Work order:
Everything from the first line of the material below through the line containing "text-decoration: underline ->" is to be printed exactly, and nothing more.
(Information begins)
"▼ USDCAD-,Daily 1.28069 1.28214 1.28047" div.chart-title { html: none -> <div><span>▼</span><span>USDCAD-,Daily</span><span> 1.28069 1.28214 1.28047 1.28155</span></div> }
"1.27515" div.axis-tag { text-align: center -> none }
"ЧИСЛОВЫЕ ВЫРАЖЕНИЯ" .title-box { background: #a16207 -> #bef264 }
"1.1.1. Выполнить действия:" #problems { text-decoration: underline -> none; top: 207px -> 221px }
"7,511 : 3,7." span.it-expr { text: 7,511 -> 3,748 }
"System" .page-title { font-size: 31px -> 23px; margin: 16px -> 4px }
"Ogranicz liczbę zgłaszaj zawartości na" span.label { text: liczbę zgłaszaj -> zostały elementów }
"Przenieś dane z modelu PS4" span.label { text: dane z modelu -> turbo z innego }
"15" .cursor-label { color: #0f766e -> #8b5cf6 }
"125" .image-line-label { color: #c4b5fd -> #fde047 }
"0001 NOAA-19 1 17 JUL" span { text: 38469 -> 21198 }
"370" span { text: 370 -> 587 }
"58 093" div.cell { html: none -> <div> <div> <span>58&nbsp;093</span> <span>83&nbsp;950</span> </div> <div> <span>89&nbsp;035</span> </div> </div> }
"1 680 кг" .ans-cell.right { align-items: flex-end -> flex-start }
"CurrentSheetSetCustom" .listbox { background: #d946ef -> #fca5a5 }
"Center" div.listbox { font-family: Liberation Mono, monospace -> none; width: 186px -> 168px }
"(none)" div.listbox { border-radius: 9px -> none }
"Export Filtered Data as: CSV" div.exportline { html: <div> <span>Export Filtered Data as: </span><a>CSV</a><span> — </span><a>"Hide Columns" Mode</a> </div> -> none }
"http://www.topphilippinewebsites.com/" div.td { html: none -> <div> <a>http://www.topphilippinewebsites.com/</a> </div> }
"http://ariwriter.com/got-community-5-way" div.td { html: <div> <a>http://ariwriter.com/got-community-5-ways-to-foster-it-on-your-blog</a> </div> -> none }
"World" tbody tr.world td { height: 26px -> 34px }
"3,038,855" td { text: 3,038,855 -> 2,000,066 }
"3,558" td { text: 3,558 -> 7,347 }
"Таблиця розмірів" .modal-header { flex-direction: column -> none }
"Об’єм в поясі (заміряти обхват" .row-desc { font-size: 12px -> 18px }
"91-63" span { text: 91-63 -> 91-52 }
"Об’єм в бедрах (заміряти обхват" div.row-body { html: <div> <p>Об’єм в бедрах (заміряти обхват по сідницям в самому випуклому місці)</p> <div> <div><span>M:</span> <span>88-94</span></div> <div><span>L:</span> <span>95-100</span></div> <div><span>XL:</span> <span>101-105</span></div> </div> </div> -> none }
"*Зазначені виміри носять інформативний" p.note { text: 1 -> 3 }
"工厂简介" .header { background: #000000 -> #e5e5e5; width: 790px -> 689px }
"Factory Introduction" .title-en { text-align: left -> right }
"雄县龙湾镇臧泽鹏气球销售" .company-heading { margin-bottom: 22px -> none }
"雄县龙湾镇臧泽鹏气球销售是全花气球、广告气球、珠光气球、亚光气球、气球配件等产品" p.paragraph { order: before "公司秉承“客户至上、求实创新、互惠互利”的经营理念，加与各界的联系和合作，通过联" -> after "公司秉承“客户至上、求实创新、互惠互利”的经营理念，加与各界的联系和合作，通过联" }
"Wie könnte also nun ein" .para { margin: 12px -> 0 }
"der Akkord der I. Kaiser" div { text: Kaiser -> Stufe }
(Information ends)
Exercise response:
"▼ USDCAD-,Daily 1.28069 1.28214 1.28047" div.chart-title { html: none -> <div><span>▼</span><span>USDCAD-,Daily</span><span> 1.28069 1.28214 1.28047 1.28155</span></div> }
"1.27515" div.axis-tag { text-align: center -> none }
"ЧИСЛОВЫЕ ВЫРАЖЕНИЯ" .title-box { background: #a16207 -> #bef264 }
"1.1.1. Выполнить действия:" #problems { text-decoration: underline -> none; top: 207px -> 221px }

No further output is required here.